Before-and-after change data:
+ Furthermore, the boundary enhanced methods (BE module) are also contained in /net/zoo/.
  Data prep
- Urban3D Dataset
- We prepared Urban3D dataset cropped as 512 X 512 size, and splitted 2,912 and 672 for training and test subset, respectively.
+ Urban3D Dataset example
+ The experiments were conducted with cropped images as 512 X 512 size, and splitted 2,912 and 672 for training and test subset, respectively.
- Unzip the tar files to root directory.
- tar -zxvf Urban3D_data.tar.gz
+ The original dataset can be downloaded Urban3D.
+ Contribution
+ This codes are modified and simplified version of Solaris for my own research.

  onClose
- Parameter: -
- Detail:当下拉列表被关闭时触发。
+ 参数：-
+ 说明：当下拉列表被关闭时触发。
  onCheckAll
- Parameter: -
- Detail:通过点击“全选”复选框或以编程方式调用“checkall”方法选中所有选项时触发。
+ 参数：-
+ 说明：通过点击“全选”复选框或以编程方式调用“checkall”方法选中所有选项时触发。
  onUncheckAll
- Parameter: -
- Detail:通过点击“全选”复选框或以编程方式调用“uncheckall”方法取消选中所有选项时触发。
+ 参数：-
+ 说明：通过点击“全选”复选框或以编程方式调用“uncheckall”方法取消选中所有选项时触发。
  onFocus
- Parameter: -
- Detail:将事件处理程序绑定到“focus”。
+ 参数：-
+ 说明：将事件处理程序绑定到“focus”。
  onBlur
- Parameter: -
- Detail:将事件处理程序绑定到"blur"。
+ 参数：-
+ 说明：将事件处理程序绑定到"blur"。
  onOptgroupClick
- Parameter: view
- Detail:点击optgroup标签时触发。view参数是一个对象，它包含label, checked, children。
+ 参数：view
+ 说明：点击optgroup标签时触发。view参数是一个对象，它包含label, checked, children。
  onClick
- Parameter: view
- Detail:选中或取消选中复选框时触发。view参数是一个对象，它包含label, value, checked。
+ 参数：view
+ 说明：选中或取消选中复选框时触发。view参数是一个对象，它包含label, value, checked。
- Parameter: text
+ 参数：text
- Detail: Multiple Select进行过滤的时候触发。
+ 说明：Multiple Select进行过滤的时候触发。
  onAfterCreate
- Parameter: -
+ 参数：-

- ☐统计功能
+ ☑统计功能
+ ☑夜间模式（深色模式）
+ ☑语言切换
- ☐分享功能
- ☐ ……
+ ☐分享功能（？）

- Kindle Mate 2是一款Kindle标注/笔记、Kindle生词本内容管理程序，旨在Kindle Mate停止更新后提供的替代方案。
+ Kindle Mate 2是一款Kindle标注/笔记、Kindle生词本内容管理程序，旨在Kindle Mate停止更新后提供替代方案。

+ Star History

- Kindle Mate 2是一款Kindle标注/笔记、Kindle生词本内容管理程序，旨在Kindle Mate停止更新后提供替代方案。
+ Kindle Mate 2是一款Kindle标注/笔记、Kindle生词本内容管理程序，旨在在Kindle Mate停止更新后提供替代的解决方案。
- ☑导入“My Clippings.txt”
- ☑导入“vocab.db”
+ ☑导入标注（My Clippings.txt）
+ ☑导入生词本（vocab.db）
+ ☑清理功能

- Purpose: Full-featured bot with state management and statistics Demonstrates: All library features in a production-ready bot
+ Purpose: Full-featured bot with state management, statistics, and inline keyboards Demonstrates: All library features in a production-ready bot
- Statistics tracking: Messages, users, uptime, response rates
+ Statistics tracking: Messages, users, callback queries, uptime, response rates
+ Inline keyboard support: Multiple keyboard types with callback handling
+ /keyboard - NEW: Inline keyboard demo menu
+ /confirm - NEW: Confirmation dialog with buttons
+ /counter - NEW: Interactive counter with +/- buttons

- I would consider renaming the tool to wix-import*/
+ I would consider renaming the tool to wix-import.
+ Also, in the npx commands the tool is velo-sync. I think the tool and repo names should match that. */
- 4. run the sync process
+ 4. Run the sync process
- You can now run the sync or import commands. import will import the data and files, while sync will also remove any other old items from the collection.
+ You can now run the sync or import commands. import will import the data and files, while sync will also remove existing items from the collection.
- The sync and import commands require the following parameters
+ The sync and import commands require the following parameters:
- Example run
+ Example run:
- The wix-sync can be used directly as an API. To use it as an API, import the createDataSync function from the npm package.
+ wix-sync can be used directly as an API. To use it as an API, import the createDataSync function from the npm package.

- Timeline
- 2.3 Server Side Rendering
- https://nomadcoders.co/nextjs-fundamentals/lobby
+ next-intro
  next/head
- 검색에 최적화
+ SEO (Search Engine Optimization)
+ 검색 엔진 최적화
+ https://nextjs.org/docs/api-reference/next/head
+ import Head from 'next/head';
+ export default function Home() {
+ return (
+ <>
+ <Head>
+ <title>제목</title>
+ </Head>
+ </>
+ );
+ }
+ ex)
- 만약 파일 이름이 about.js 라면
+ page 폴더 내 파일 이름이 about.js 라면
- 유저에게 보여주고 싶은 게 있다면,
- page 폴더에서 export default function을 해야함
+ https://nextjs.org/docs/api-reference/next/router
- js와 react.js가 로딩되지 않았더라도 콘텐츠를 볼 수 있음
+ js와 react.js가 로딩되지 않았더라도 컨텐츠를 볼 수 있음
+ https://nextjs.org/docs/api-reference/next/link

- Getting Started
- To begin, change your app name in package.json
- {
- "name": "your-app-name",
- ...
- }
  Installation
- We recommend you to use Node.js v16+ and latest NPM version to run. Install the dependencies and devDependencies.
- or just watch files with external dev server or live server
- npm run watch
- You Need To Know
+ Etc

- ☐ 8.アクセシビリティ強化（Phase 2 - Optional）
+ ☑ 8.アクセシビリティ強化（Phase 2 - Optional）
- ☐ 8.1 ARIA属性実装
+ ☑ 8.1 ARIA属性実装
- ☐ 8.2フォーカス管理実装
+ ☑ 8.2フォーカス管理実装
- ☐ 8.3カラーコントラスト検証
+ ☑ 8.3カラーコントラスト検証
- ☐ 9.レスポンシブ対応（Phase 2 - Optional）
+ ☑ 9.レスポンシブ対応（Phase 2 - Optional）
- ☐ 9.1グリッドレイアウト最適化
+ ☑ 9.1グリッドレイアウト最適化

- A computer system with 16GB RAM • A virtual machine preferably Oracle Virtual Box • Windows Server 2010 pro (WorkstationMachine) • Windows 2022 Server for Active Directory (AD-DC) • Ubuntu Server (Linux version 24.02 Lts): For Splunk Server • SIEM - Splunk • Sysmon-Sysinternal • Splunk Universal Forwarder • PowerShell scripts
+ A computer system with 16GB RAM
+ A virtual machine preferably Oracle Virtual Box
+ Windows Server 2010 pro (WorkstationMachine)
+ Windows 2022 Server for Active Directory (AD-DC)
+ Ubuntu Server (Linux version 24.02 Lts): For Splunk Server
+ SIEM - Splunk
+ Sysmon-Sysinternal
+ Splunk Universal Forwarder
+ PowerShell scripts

▶ _Exercise details_
Return the lines of the records that include the string "view参数是一个对象".

▶ _Problem solution_
- Detail:点击optgroup标签时触发。view参数是一个对象，它包含label, checked, children。
+ 说明：点击optgroup标签时触发。view参数是一个对象，它包含label, checked, children。
- Detail:选中或取消选中复选框时触发。view参数是一个对象，它包含label, value, checked。
+ 说明：选中或取消选中复选框时触发。view参数是一个对象，它包含label, value, checked。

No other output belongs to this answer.